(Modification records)

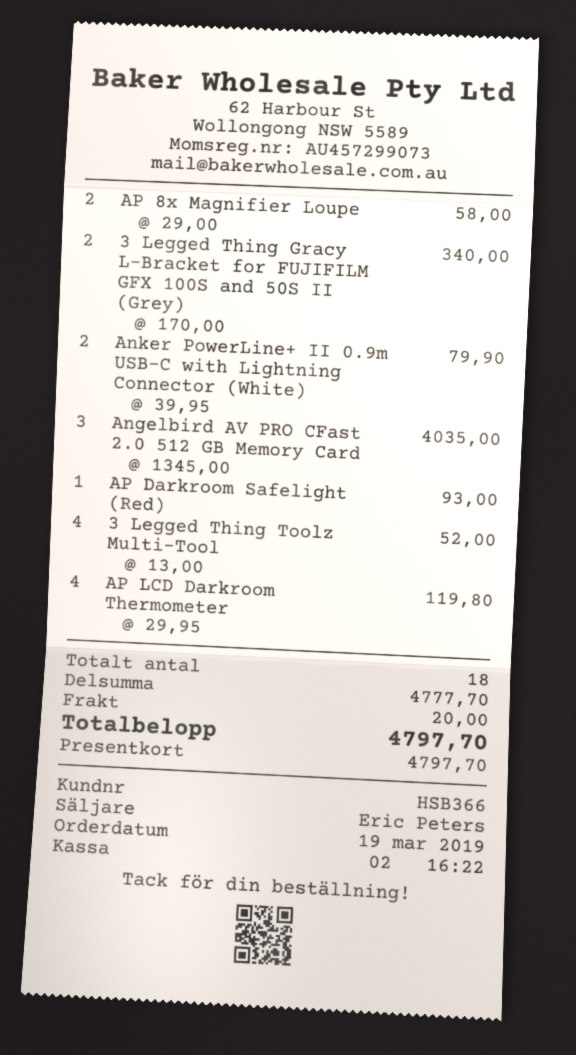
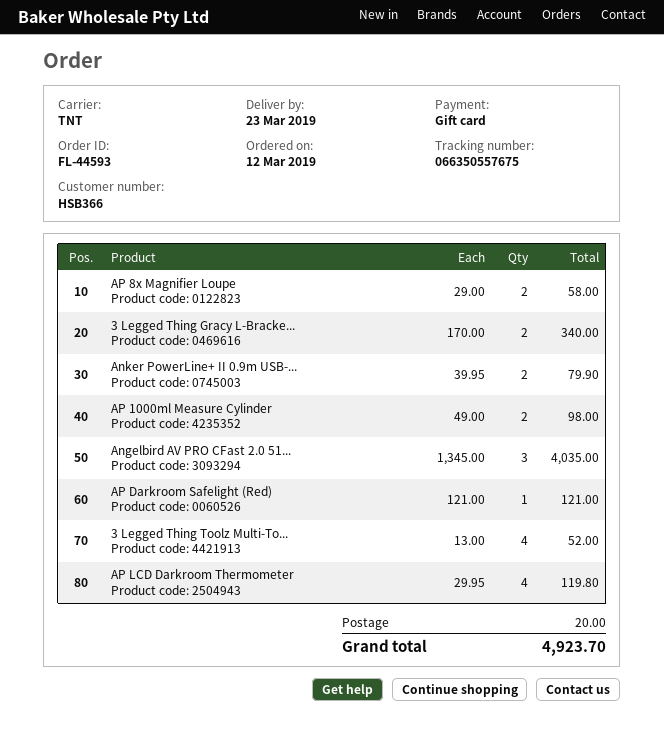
order date: 2019-03-19 -> 2019-03-12
AP Darkroom Safelight (Red): 1 x 93.00 = 93.00 -> 1 x 121.00 = 121.00
AP 1000ml Measure Cylinder: none -> 2 x 49.00 = 98.00
total: 4797.70 -> 4923.70

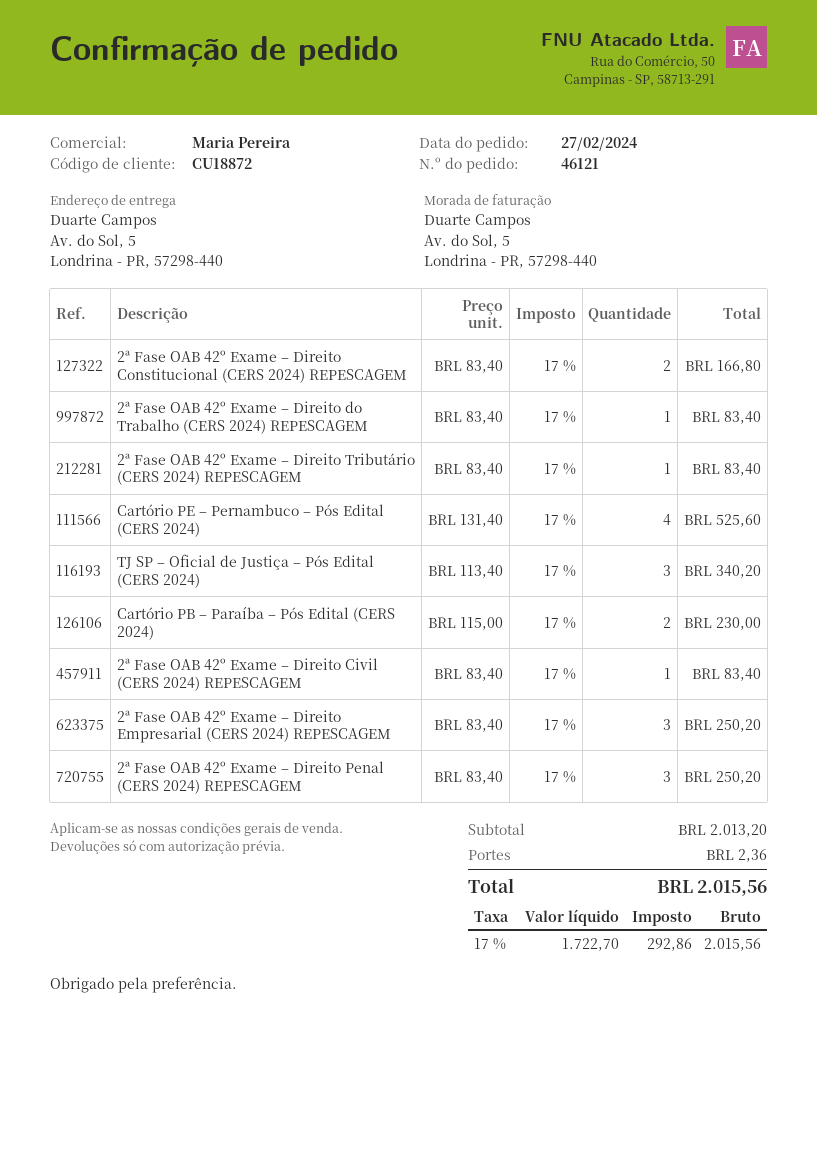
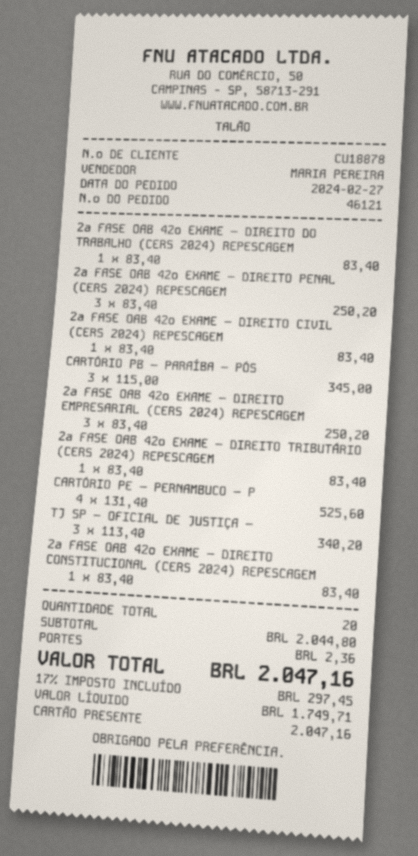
customer number: CU18872 -> CU18878
2ª Fase OAB 42º Exame – Direito Constitucional (CERS 2024) REPESCAGEM: 2 x 83.40 = 166.80 -> 1 x 83.40 = 83.40
Cartório PB – Paraíba – Pós Edital (CERS 2024): 2 x 115.00 = 230.00 -> 3 x 115.00 = 345.00
subtotal: 2013.20 -> 2044.80
net: 1722.70 -> 1749.71
tax: 17% = 292.86 -> 17% = 297.45
total: 2015.56 -> 2047.16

== Work item ==
Among the lines above, return each one holding the string "CERS".

== Your response ==
2ª Fase OAB 42º Exame – Direito Constitucional (CERS 2024) REPESCAGEM: 2 x 83.40 = 166.80 -> 1 x 83.40 = 83.40
Cartório PB – Paraíba – Pós Edital (CERS 2024): 2 x 115.00 = 230.00 -> 3 x 115.00 = 345.00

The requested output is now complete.